[WHAT THE TASK ASKS] In the entries that follow, the first line to write out is the one containing "[526,68,551,81] sul -> [114,126,122,134] al", and the last is the one containing "[22,971,182,988] precedentemente. ->". Reproduce that stretch exactly, with nothing before or after it.

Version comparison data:
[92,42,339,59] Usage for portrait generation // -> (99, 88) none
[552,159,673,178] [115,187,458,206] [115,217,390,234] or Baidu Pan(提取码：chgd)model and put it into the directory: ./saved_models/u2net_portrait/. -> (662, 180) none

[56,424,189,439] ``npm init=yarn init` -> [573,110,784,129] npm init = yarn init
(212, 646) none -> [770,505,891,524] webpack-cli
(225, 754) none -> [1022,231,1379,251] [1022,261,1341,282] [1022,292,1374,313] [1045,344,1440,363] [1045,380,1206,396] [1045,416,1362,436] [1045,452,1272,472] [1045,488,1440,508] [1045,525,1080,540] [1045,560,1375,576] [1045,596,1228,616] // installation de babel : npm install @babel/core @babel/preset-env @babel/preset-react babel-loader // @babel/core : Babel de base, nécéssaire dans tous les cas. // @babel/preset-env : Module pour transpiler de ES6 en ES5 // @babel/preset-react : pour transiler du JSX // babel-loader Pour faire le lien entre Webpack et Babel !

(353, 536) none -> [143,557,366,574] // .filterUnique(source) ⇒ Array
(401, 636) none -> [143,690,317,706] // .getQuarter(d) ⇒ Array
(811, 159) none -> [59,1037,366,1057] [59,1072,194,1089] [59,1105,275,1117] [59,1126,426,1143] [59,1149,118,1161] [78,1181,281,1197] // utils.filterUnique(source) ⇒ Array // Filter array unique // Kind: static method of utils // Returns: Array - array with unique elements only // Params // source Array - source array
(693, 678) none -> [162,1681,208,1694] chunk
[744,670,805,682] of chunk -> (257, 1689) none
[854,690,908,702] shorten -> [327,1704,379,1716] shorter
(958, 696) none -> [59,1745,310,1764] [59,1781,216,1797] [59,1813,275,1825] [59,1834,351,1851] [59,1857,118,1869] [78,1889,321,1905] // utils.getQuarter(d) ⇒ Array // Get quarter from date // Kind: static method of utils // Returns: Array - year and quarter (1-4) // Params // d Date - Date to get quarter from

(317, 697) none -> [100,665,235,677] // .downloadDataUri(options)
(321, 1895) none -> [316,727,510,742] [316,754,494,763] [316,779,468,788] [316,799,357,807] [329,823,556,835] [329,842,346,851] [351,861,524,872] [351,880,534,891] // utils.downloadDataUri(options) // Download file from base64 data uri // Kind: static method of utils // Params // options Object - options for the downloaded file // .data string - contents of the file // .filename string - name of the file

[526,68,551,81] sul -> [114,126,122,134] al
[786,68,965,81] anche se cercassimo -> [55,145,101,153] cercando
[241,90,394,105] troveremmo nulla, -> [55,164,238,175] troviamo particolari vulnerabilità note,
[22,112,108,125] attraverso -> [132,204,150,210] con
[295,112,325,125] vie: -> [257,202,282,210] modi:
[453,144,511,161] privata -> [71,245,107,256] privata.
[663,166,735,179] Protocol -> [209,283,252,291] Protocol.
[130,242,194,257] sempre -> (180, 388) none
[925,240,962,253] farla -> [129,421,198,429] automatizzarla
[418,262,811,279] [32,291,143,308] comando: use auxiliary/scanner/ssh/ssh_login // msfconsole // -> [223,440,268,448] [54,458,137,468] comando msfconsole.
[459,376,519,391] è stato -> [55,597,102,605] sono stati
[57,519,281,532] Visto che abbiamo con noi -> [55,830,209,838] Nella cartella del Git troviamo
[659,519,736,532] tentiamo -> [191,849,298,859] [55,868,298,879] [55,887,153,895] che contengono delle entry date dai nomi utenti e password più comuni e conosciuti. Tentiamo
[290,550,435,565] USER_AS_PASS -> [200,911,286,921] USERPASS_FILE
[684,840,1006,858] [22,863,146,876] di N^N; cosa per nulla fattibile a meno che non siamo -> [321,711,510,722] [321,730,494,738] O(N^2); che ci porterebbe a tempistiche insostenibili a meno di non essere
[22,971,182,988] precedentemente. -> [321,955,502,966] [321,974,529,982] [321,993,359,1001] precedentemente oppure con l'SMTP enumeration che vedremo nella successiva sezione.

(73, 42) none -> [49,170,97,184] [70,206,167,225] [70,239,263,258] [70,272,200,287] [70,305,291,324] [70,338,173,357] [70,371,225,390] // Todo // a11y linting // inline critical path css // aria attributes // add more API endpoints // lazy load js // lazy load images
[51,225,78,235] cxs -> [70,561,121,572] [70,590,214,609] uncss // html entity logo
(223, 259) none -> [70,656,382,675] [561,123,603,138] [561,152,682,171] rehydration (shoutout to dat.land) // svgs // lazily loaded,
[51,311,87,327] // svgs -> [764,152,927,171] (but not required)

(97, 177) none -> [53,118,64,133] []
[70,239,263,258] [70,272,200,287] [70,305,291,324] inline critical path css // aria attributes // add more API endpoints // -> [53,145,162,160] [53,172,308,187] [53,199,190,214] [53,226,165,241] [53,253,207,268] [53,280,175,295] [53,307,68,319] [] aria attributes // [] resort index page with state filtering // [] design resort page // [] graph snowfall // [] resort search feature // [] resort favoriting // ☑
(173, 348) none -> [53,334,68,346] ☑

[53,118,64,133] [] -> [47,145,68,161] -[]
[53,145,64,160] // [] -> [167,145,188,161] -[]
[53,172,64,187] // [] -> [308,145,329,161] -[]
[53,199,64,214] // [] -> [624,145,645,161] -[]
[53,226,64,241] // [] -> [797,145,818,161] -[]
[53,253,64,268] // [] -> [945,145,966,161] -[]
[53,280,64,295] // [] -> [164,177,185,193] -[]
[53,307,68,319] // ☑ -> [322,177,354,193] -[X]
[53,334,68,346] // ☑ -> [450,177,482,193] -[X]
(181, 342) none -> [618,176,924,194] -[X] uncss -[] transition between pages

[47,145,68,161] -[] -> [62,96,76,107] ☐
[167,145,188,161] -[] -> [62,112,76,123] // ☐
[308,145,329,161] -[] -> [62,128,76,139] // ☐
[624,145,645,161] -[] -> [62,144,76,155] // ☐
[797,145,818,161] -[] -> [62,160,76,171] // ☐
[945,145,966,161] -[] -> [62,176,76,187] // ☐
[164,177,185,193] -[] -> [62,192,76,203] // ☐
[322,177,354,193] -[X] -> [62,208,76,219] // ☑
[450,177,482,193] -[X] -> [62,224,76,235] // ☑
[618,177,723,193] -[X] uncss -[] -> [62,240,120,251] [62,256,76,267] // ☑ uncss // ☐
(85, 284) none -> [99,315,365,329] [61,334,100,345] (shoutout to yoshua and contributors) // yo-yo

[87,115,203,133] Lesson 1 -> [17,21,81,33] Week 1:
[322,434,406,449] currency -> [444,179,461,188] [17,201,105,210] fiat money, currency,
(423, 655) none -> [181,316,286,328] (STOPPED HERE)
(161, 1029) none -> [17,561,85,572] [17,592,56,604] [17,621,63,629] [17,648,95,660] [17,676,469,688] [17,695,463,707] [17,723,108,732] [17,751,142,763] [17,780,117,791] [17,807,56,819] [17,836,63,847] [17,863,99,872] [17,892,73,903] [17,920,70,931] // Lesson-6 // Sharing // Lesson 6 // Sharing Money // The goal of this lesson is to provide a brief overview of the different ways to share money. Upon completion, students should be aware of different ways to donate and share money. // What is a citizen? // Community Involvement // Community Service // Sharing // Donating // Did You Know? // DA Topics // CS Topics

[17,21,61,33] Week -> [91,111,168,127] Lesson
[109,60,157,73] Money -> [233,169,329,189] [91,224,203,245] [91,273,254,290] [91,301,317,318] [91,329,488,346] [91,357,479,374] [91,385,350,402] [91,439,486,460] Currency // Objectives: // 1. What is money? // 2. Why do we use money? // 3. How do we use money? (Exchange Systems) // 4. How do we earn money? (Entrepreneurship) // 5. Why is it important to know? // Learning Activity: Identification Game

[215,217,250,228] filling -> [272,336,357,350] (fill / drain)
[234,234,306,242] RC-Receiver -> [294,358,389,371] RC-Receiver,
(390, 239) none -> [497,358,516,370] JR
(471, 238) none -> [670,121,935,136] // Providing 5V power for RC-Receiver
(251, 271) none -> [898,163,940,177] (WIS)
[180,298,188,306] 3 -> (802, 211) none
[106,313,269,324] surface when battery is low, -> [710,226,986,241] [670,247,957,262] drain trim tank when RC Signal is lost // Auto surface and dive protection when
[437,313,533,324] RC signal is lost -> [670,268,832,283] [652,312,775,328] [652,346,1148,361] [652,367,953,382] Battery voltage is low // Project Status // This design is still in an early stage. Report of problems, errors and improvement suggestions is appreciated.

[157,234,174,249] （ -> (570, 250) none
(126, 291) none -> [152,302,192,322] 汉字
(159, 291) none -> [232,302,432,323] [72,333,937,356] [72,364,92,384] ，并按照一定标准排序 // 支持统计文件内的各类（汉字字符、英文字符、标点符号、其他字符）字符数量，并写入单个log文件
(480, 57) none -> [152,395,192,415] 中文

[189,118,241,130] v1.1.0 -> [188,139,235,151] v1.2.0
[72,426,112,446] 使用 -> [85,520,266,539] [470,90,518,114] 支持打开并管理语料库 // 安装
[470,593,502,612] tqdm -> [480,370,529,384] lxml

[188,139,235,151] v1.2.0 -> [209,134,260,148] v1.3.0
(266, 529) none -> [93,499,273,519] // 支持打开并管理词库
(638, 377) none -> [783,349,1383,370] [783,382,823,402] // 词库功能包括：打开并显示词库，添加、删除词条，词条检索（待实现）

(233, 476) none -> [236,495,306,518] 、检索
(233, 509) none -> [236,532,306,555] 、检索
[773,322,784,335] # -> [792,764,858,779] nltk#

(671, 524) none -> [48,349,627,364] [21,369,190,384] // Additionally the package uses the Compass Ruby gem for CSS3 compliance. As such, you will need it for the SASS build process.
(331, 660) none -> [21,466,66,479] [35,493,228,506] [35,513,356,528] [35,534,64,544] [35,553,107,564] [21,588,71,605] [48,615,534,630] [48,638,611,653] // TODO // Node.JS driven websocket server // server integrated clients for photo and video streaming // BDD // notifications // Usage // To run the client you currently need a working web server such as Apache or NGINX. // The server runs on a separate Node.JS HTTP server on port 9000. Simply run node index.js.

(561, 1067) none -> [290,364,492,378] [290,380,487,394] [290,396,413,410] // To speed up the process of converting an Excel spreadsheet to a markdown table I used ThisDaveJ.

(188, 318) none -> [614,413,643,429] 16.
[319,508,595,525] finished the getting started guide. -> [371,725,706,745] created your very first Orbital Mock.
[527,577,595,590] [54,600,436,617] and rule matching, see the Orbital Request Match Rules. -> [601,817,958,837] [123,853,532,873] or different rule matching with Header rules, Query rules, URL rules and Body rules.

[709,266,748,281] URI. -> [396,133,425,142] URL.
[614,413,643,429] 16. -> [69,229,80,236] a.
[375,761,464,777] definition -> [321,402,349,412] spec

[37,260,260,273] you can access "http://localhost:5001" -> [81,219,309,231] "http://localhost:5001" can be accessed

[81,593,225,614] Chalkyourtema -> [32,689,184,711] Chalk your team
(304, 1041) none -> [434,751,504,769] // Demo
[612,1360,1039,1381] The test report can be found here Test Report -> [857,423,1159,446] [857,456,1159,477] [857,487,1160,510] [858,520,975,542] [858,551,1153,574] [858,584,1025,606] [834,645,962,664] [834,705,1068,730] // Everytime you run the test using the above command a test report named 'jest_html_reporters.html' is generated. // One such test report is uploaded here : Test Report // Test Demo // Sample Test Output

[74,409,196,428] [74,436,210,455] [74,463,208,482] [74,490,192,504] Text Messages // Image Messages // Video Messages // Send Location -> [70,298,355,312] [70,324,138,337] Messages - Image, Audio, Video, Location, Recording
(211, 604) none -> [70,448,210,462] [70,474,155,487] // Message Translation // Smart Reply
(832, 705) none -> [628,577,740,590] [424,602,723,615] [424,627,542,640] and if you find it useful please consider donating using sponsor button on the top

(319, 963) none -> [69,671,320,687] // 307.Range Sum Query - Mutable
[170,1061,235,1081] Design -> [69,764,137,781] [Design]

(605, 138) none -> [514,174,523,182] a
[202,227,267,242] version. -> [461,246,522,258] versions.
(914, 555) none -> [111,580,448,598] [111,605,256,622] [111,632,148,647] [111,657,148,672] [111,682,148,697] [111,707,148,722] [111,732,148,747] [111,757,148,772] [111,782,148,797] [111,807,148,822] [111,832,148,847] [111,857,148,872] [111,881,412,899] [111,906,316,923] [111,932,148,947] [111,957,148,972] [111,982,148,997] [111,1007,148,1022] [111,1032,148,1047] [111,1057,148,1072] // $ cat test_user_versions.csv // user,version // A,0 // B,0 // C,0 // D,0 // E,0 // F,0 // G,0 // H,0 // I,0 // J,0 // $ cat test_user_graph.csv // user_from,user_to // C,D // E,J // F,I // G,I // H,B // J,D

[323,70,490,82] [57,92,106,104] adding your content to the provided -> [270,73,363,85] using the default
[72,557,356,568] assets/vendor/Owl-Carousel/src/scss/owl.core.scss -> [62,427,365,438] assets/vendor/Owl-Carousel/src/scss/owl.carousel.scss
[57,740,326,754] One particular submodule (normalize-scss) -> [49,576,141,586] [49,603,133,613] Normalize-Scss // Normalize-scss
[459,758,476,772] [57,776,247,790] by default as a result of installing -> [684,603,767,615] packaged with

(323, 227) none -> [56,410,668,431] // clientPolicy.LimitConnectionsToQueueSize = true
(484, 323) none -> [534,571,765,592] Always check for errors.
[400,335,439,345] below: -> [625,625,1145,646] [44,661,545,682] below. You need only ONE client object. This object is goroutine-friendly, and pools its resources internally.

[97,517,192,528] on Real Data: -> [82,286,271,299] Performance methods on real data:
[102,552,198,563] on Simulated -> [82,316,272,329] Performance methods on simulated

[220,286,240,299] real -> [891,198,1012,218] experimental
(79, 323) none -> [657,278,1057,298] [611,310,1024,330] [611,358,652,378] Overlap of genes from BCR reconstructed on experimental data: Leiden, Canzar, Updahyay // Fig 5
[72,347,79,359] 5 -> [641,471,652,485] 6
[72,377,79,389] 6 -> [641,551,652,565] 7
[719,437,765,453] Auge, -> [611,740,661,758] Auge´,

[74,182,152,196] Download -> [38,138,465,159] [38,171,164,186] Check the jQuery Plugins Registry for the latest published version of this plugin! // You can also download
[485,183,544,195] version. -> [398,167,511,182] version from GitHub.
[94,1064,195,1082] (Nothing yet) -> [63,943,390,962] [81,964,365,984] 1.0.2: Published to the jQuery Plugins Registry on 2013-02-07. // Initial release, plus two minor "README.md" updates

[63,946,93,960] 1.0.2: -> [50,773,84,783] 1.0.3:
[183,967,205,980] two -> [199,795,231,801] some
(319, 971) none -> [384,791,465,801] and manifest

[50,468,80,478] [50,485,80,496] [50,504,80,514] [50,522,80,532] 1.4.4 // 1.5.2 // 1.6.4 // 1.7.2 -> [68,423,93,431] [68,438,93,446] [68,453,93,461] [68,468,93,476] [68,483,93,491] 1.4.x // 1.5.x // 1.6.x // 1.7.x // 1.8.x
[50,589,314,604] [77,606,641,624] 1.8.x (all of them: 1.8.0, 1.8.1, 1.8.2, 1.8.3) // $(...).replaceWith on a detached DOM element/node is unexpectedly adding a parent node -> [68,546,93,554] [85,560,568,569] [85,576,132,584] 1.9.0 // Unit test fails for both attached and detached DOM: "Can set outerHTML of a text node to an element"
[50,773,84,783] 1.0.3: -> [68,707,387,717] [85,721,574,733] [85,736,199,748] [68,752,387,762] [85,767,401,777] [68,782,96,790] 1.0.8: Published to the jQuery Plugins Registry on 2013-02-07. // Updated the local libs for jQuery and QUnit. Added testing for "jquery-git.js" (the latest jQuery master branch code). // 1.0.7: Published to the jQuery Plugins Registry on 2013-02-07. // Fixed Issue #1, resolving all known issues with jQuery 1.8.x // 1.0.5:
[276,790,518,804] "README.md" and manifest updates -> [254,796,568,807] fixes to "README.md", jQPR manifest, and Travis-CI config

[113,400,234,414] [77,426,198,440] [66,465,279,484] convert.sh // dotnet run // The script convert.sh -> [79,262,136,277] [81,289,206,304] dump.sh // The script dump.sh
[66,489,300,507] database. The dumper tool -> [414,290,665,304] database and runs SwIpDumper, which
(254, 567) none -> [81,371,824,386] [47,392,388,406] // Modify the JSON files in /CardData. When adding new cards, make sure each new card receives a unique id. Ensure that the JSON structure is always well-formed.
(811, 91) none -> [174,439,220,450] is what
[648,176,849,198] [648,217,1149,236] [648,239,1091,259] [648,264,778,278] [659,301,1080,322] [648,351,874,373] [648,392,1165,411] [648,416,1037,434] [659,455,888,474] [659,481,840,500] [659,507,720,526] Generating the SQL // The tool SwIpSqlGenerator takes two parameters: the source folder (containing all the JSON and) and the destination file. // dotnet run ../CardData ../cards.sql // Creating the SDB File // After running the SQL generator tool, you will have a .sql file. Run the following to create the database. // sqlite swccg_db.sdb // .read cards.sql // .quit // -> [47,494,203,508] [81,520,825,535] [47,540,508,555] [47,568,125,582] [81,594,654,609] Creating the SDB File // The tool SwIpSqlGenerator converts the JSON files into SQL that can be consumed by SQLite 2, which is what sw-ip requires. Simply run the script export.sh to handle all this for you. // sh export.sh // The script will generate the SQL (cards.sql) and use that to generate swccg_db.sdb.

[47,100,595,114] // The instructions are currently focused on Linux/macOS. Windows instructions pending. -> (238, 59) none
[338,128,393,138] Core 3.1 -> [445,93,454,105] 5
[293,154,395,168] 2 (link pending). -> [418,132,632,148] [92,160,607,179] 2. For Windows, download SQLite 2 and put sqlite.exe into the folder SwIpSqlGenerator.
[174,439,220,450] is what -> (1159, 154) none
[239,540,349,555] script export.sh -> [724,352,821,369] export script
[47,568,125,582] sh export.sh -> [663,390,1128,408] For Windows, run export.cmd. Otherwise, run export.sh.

[RESULT FOR THIS EXERCISE]
[526,68,551,81] sul -> [114,126,122,134] al
[786,68,965,81] anche se cercassimo -> [55,145,101,153] cercando
[241,90,394,105] troveremmo nulla, -> [55,164,238,175] troviamo particolari vulnerabilità note,
[22,112,108,125] attraverso -> [132,204,150,210] con
[295,112,325,125] vie: -> [257,202,282,210] modi:
[453,144,511,161] privata -> [71,245,107,256] privata.
[663,166,735,179] Protocol -> [209,283,252,291] Protocol.
[130,242,194,257] sempre -> (180, 388) none
[925,240,962,253] farla -> [129,421,198,429] automatizzarla
[418,262,811,279] [32,291,143,308] comando: use auxiliary/scanner/ssh/ssh_login // msfconsole // -> [223,440,268,448] [54,458,137,468] comando msfconsole.
[459,376,519,391] è stato -> [55,597,102,605] sono stati
[57,519,281,532] Visto che abbiamo con noi -> [55,830,209,838] Nella cartella del Git troviamo
[659,519,736,532] tentiamo -> [191,849,298,859] [55,868,298,879] [55,887,153,895] che contengono delle entry date dai nomi utenti e password più comuni e conosciuti. Tentiamo
[290,550,435,565] USER_AS_PASS -> [200,911,286,921] USERPASS_FILE
[684,840,1006,858] [22,863,146,876] di N^N; cosa per nulla fattibile a meno che non siamo -> [321,711,510,722] [321,730,494,738] O(N^2); che ci porterebbe a tempistiche insostenibili a meno di non essere
[22,971,182,988] precedentemente. -> [321,955,502,966] [321,974,529,982] [321,993,359,1001] precedentemente oppure con l'SMTP enumeration che vedremo nella successiva sezione.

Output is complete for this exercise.